* WHAT IS NEEDED: Each of the records that follow needs an exact reproduction.

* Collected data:
<<<<
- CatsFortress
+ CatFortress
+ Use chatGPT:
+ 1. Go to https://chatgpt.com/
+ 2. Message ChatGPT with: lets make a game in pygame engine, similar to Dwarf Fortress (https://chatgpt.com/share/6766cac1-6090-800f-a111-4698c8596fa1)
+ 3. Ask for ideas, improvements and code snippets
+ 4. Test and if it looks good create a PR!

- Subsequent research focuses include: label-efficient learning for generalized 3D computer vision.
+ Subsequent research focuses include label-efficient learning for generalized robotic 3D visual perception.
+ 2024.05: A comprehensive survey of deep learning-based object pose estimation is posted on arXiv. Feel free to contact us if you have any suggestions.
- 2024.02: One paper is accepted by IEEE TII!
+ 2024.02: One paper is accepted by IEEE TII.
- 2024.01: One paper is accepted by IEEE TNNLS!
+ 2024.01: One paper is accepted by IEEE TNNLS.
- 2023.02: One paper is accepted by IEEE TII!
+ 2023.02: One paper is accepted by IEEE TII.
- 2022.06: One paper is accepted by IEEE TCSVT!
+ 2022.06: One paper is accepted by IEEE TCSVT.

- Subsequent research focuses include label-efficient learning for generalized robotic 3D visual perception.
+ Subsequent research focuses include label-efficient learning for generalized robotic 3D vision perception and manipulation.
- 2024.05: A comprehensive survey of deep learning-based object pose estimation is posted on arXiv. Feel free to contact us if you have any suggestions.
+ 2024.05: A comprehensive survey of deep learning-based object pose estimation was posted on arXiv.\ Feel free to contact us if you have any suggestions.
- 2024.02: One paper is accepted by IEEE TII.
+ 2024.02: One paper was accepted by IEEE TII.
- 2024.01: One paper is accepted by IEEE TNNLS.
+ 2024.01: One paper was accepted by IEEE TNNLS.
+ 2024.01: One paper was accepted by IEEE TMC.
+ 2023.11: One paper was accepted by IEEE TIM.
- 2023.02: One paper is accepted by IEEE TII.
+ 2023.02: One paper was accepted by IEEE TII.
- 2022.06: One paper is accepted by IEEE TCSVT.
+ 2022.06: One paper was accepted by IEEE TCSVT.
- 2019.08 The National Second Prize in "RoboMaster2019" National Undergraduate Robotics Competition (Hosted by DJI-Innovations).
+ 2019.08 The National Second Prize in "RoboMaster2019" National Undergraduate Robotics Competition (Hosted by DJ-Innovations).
>>>>
* RESPONSE TO THE TASK:
- CatsFortress
+ CatFortress
+ Use chatGPT:
+ 1. Go to https://chatgpt.com/
+ 2. Message ChatGPT with: lets make a game in pygame engine, similar to Dwarf Fortress (https://chatgpt.com/share/6766cac1-6090-800f-a111-4698c8596fa1)
+ 3. Ask for ideas, improvements and code snippets
+ 4. Test and if it looks good create a PR!

- Subsequent research focuses include: label-efficient learning for generalized 3D computer vision.
+ Subsequent research focuses include label-efficient learning for generalized robotic 3D visual perception.
+ 2024.05: A comprehensive survey of deep learning-based object pose estimation is posted on arXiv. Feel free to contact us if you have any suggestions.
- 2024.02: One paper is accepted by IEEE TII!
+ 2024.02: One paper is accepted by IEEE TII.
- 2024.01: One paper is accepted by IEEE TNNLS!
+ 2024.01: One paper is accepted by IEEE TNNLS.
- 2023.02: One paper is accepted by IEEE TII!
+ 2023.02: One paper is accepted by IEEE TII.
- 2022.06: One paper is accepted by IEEE TCSVT!
+ 2022.06: One paper is accepted by IEEE TCSVT.

- Subsequent research focuses include label-efficient learning for generalized robotic 3D visual perception.
+ Subsequent research focuses include label-efficient learning for generalized robotic 3D vision perception and manipulation.
- 2024.05: A comprehensive survey of deep learning-based object pose estimation is posted on arXiv. Feel free to contact us if you have any suggestions.
+ 2024.05: A comprehensive survey of deep learning-based object pose estimation was posted on arXiv.\ Feel free to contact us if you have any suggestions.
- 2024.02: One paper is accepted by IEEE TII.
+ 2024.02: One paper was accepted by IEEE TII.
- 2024.01: One paper is accepted by IEEE TNNLS.
+ 2024.01: One paper was accepted by IEEE TNNLS.
+ 2024.01: One paper was accepted by IEEE TMC.
+ 2023.11: One paper was accepted by IEEE TIM.
- 2023.02: One paper is accepted by IEEE TII.
+ 2023.02: One paper was accepted by IEEE TII.
- 2022.06: One paper is accepted by IEEE TCSVT.
+ 2022.06: One paper was accepted by IEEE TCSVT.
- 2019.08 The National Second Prize in "RoboMaster2019" National Undergraduate Robotics Competition (Hosted by DJI-Innovations).
+ 2019.08 The National Second Prize in "RoboMaster2019" National Undergraduate Robotics Competition (Hosted by DJ-Innovations).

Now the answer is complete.